Morellie History, Family Crest & Coats of Arms

Morellie is one of the thousands of new names that the Norman Conquest of 1066 brought to England. It comes from the medieval given name Morel. The name was originally derived from the name More or Moore a nickname for a someone of dark complexion. This name stems from the Old French word Moor, meaning black man. [1]

Early Origins of the Morellie family

The surname Morellie was first found in Northumberland where one of the first records of the name was found at North Middleton, a township, in the parish of Hartburn. "This place, which was also called MiddletonMorell, from an ancient proprietor named Morell, was afterwards divided among various proprietors." [2]

"John Morel was seated in Norfolk in 1086 (Domesday) and another - if not the same Morel, occurs in Northumberland nine years afterwards. " [3]

Later the Hundredorum Rolls of 1273 included listings for Herveus Morel, Norfolk; Nicholas Morel, Norfolk; and Thomas Morel, Huntingdonshire. Morel (without surname), Cambridgeshire was also listed. [4]

One source notes that Yorkshire proved to be an ancient homestead of the family. "The West Riding [of Yorkshire] is now the principal home of the Morrells, but they are also to be found in the other divisions of the county. In the 13th century they were represented by the Morels in Norfolk, Hunts, Cambridgeshire, Oxfordshire." [5]
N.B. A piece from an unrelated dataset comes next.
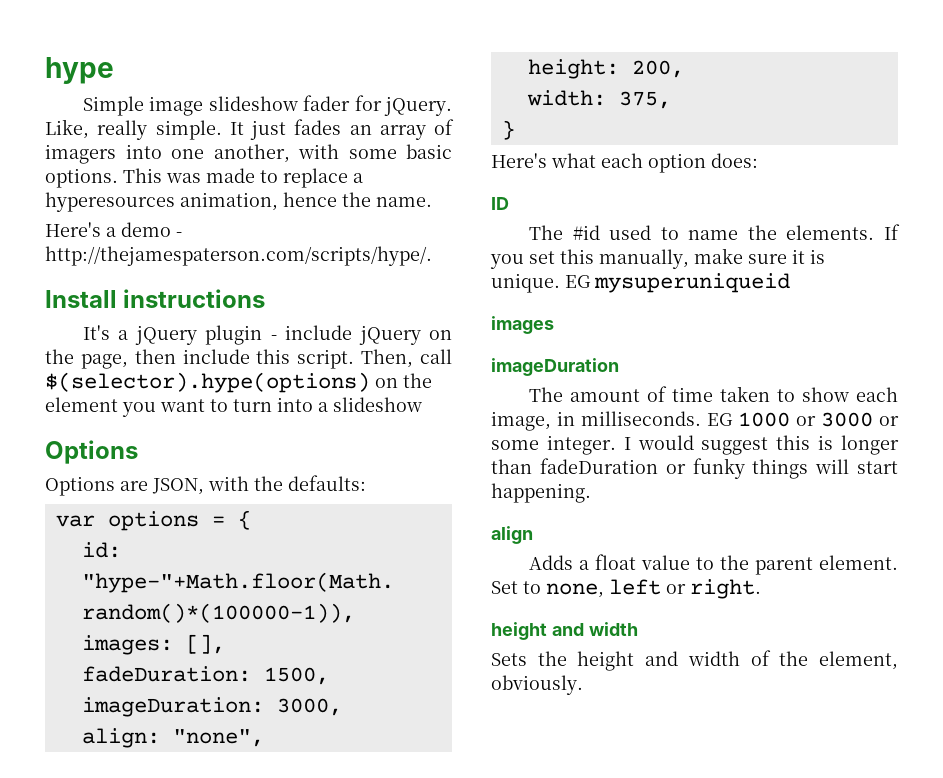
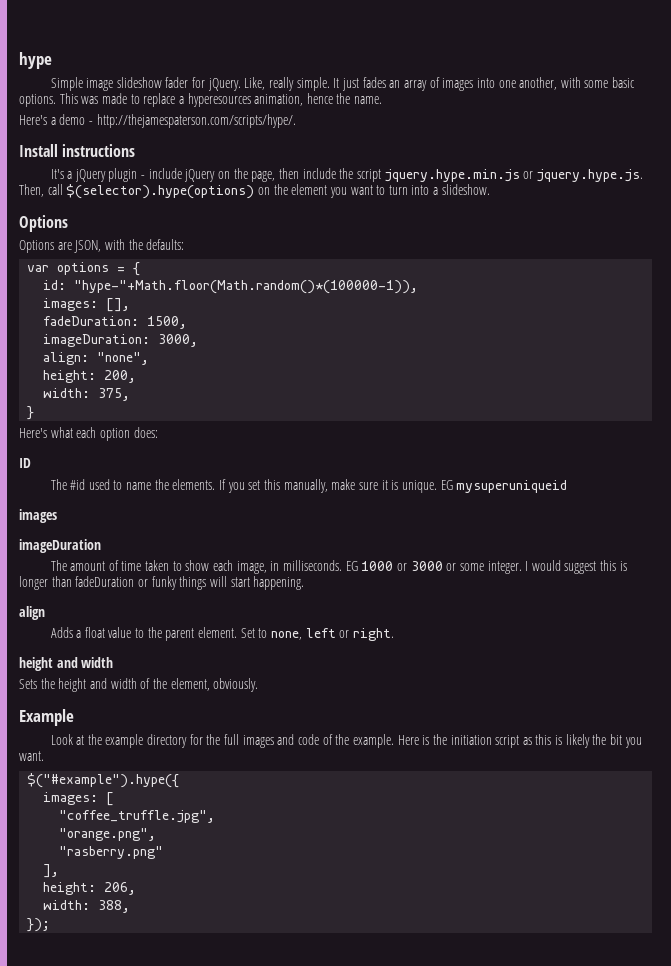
[45,144,116,164] imagers -> [442,78,474,91] images
[256,349,355,369] this script. -> [339,168,643,182] the script jquery.hype.min.js or jquery.hype.js.
[333,397,422,412] slideshow -> [441,184,490,195] slideshow.
(583, 685) none -> [19,709,74,726] [50,734,642,748] [19,751,44,761] [27,773,180,788] [43,792,115,806] [59,810,216,823] [59,828,157,841] [59,846,164,859] [43,864,60,878] [43,882,137,895] [43,900,131,913] [27,918,51,932] // Example // Look at the example directory for the full images and code of the example. Here is the initiation script as this is likely the bit you want. // $("#example").hype({ // images: [ // "coffee_truffle.jpg", // "orange.png", // "rasberry.png" // ], // height: 206, // width: 388, // });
In Scotland, "Symon Morellus witnessed gift of the church of Molle to the Abbey of Kelso, c. 1190." [6]

We include this interesting passage about one on the family from Wallis' Anitquities of Northumberland:

"In the year 1095, Robert Mowbray, Earl of Northumberland, and his party, marched into Bamborough Castle for security, on the approach of the royal troops to chastise them for their treason. The King, William Rufus, besieged it in person. As traitors never think themselves safe anywhere, Mowbray secretly fled for sanctuary to St. Oswin's shrine at Tynemouth, where he was taken prisoner. His steward and kinsman, Morel, with a courage that would have done honour to a better cause, defended the Castle in the absence of his unfortunate lord. He defended it against all the forces of the King. The King had turned the siege into a blockade, and raised a fortress near it called Malvoisin, i.e. Bad Neighbour, some time before the Earl fled. Morel, not terrified by so many bad neighbours, still held out, with an astonishing perseverance and resolution, to the surprise of the King, who, beginning to be uneasy, tried to effect that by policy, which he could not do by force. He ordered the Earl to be led up to the very walls, and a declaration to be made, that if the Castle did not surrender, his eyes should be instantly put out. This succeeded to his wish. Morel no sooner beheld him in this im­minent danger, than he consented to yield upon terms. For his fidelity and affection to his lord, and his gallant defence, the King took him into his Royal protection and favour. A god-like action, thus generously to reward a faithful enemy."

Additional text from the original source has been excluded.